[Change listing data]
********************

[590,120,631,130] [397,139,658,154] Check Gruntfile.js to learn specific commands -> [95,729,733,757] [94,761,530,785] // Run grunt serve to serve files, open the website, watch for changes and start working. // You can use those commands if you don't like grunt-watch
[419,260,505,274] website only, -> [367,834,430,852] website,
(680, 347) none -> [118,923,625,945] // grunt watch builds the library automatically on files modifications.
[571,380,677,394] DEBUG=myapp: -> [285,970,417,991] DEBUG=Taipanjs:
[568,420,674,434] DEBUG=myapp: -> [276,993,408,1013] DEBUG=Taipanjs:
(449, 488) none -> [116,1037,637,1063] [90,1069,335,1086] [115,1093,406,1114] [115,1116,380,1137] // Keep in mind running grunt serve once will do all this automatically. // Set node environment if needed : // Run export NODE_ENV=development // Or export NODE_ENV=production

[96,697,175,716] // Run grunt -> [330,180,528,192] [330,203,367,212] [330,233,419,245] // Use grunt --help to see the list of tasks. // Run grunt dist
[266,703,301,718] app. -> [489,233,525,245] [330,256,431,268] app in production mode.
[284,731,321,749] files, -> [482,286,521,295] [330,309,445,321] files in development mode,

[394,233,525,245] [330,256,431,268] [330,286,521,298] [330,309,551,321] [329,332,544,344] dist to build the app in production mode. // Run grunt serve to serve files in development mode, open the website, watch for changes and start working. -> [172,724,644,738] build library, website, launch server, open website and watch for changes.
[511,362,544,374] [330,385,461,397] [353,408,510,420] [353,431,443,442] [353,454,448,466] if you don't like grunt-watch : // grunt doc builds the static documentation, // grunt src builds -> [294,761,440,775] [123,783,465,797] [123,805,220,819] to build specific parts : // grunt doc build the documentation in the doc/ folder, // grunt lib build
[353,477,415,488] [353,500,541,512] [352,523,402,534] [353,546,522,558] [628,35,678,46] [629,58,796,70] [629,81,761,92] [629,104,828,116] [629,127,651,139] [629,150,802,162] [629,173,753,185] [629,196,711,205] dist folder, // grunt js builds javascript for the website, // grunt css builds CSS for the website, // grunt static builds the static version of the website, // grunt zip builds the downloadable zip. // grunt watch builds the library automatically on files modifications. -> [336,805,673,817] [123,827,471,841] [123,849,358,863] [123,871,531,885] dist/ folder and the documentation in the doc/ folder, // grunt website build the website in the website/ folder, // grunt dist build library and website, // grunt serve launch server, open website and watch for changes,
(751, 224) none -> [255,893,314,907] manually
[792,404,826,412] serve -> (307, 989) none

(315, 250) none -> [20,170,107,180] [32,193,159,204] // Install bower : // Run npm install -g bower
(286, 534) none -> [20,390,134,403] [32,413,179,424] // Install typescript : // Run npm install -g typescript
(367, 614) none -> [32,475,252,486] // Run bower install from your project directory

********************

:: Directions ::
Give again, exactly as written, every line from the first one above through the line that has "[394,233,525,245] [330,256,431,268] [330,286,521,298]" in it.

:: Answer for the task ::
[590,120,631,130] [397,139,658,154] Check Gruntfile.js to learn specific commands -> [95,729,733,757] [94,761,530,785] // Run grunt serve to serve files, open the website, watch for changes and start working. // You can use those commands if you don't like grunt-watch
[419,260,505,274] website only, -> [367,834,430,852] website,
(680, 347) none -> [118,923,625,945] // grunt watch builds the library automatically on files modifications.
[571,380,677,394] DEBUG=myapp: -> [285,970,417,991] DEBUG=Taipanjs:
[568,420,674,434] DEBUG=myapp: -> [276,993,408,1013] DEBUG=Taipanjs:
(449, 488) none -> [116,1037,637,1063] [90,1069,335,1086] [115,1093,406,1114] [115,1116,380,1137] // Keep in mind running grunt serve once will do all this automatically. // Set node environment if needed : // Run export NODE_ENV=development // Or export NODE_ENV=production

[96,697,175,716] // Run grunt -> [330,180,528,192] [330,203,367,212] [330,233,419,245] // Use grunt --help to see the list of tasks. // Run grunt dist
[266,703,301,718] app. -> [489,233,525,245] [330,256,431,268] app in production mode.
[284,731,321,749] files, -> [482,286,521,295] [330,309,445,321] files in development mode,

[394,233,525,245] [330,256,431,268] [330,286,521,298] [330,309,551,321] [329,332,544,344] dist to build the app in production mode. // Run grunt serve to serve files in development mode, open the website, watch for changes and start working. -> [172,724,644,738] build library, website, launch server, open website and watch for changes.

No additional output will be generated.